[Web page revision data]
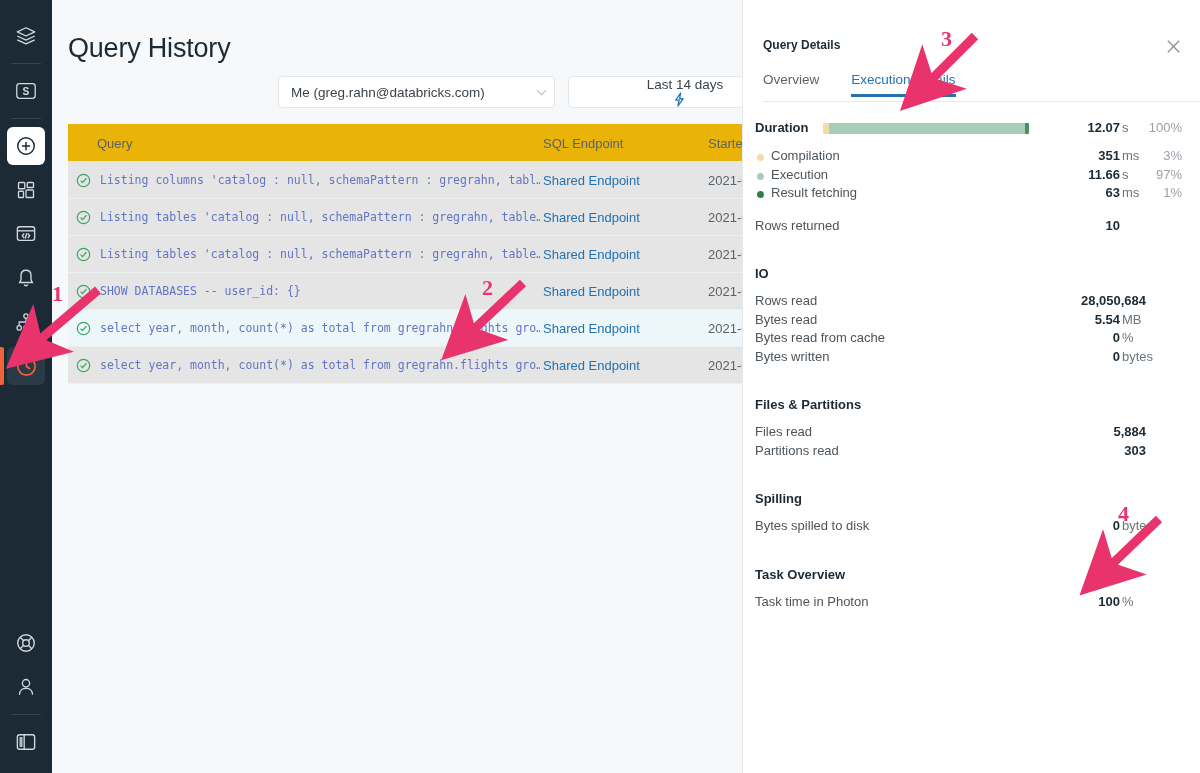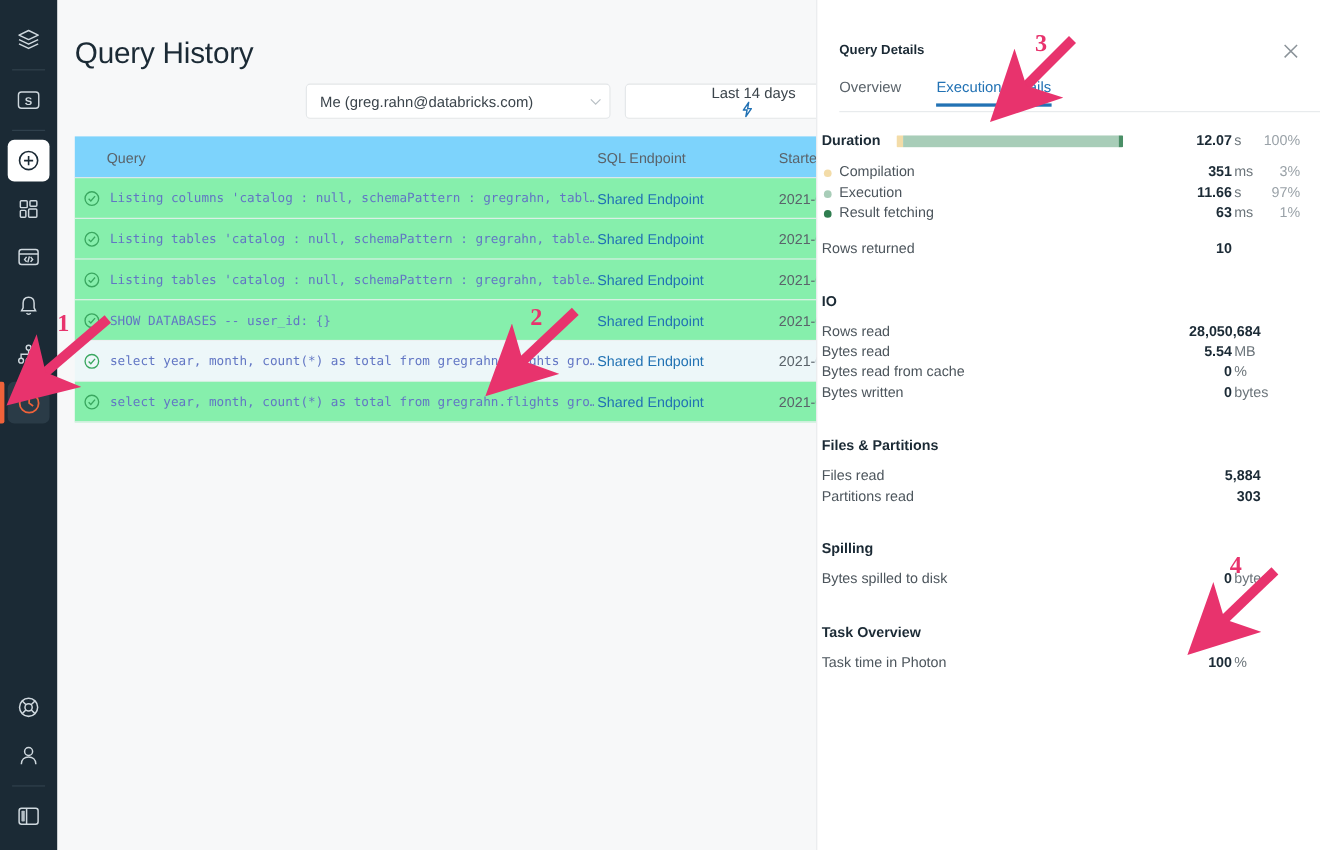"Duration" .pbody { left: 4px -> 12px }
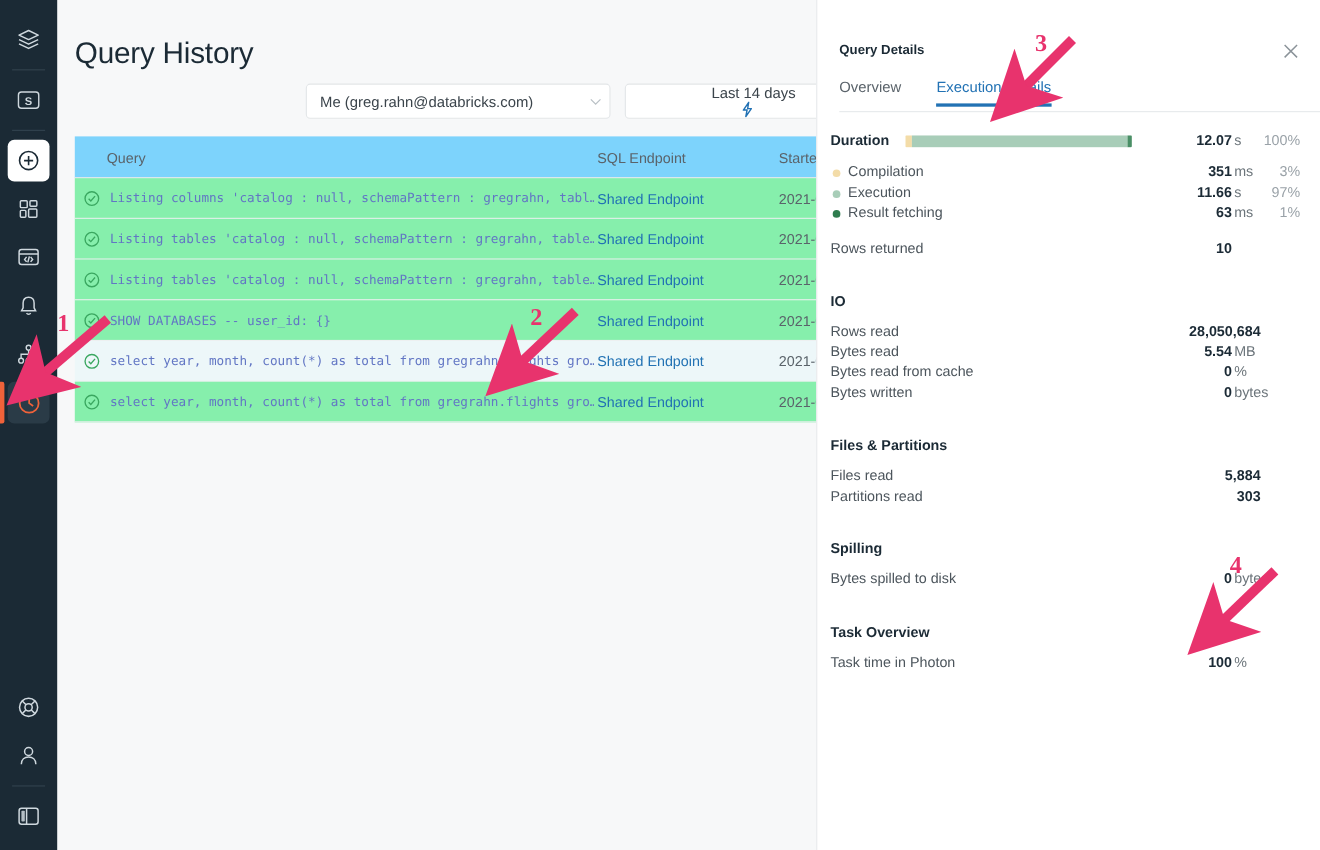"Query" .thead { background: #7dd3fc -> #eab308 }
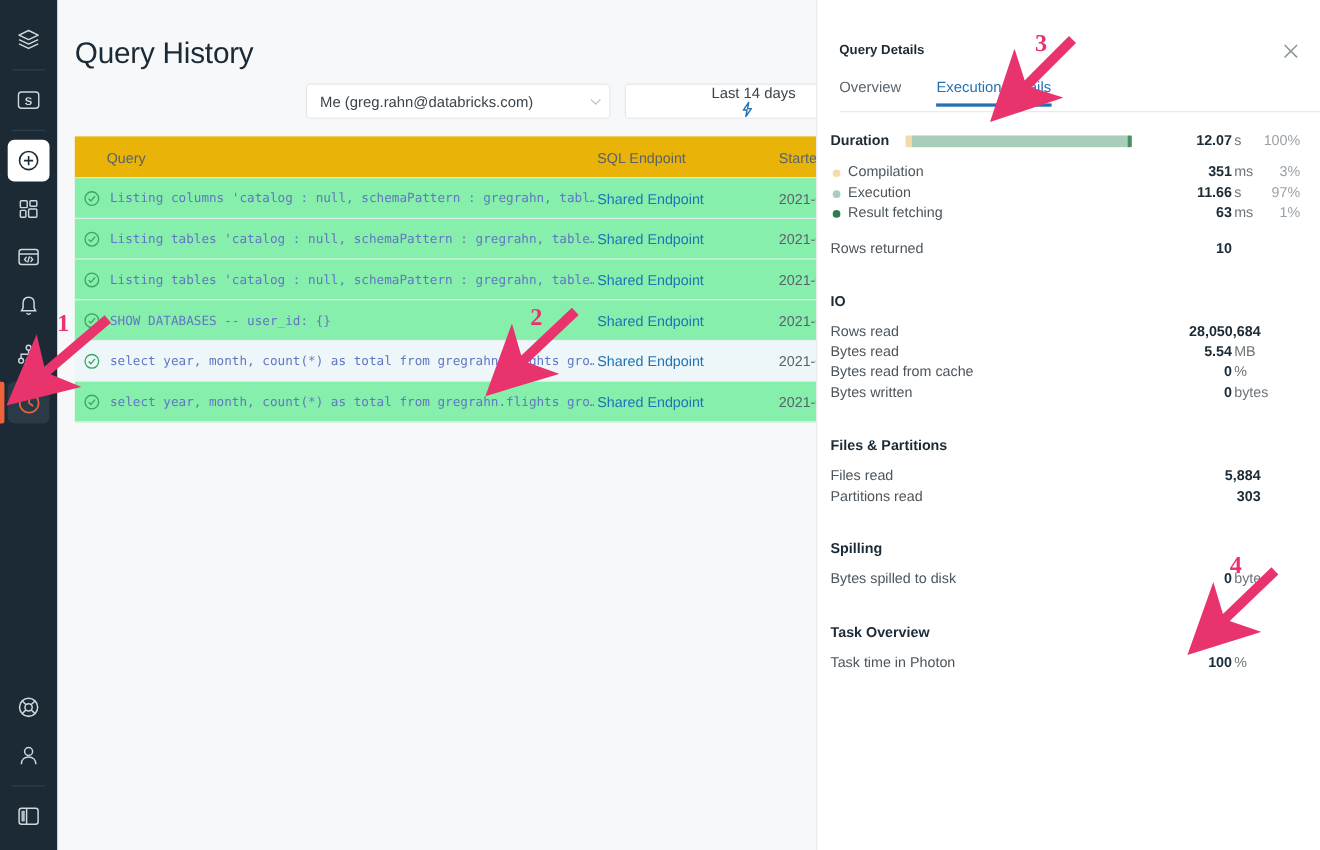"Listing columns 'catalog : null," .trow { background: #86efac -> #e5e5e5 }
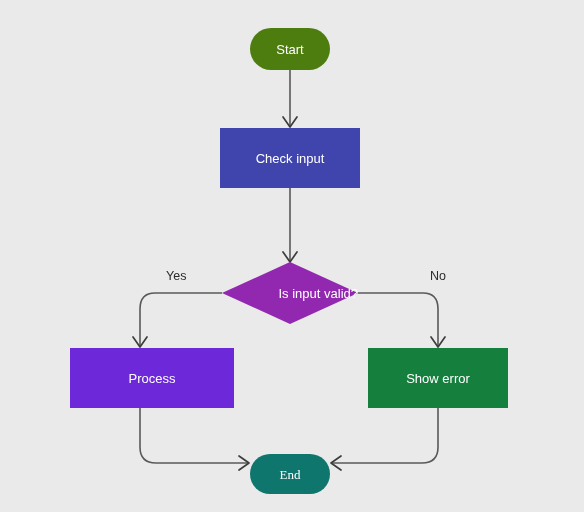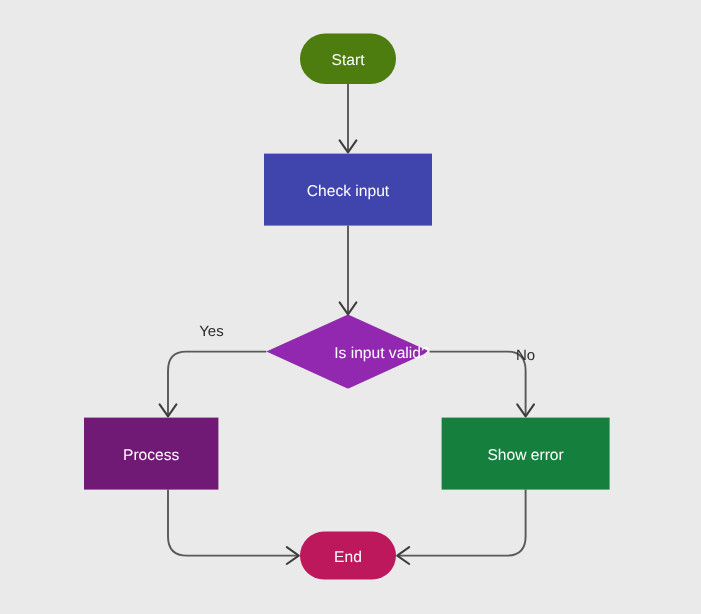"No" div.edge-label { margin-top: 20px -> none }
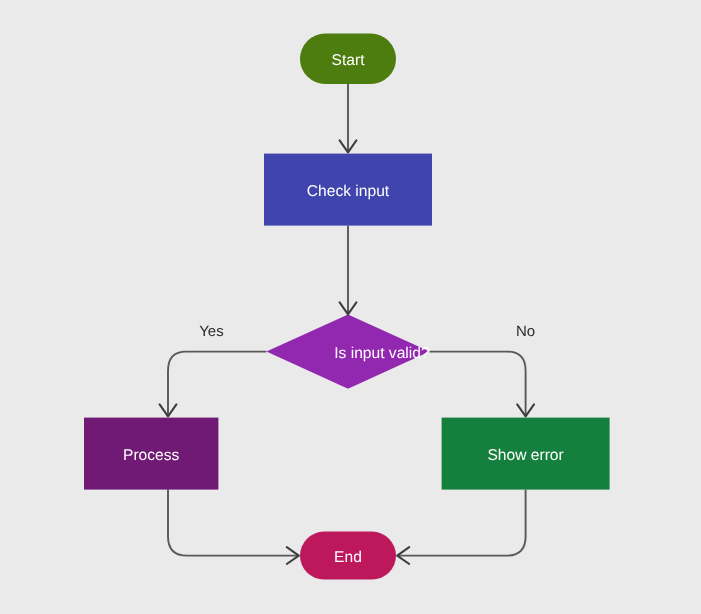"Process" div.node { background: #701a75 -> #6d28d9; width: 112px -> 164px }
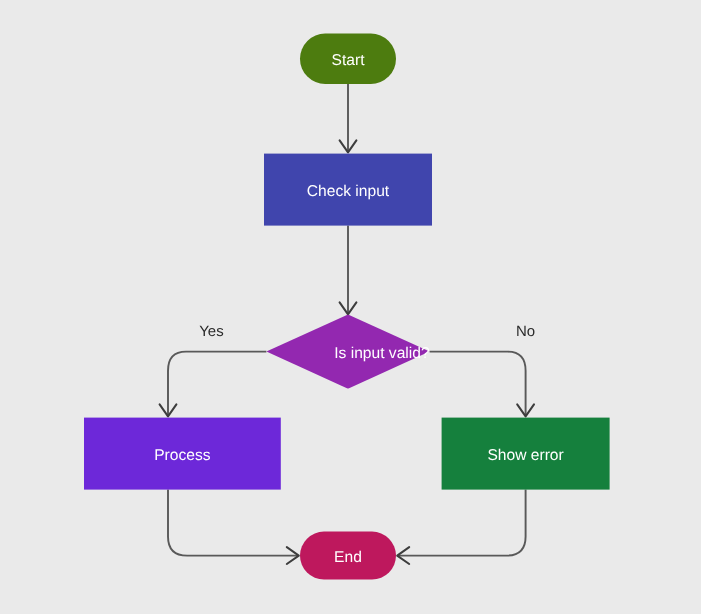"End" div.node { background: #be185d -> #0f766e; font-family: none -> Liberation Serif, serif; top: 443px -> 454px }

### The problem
Leaving the pictures out, reproduce the entries above exactly.

### Task output
"Duration" .pbody { left: 4px -> 12px }
"Query" .thead { background: #7dd3fc -> #eab308 }
"Listing columns 'catalog : null," .trow { background: #86efac -> #e5e5e5 }
"No" div.edge-label { margin-top: 20px -> none }
"Process" div.node { background: #701a75 -> #6d28d9; width: 112px -> 164px }
"End" div.node { background: #be185d -> #0f766e; font-family: none -> Liberation Serif, serif; top: 443px -> 454px }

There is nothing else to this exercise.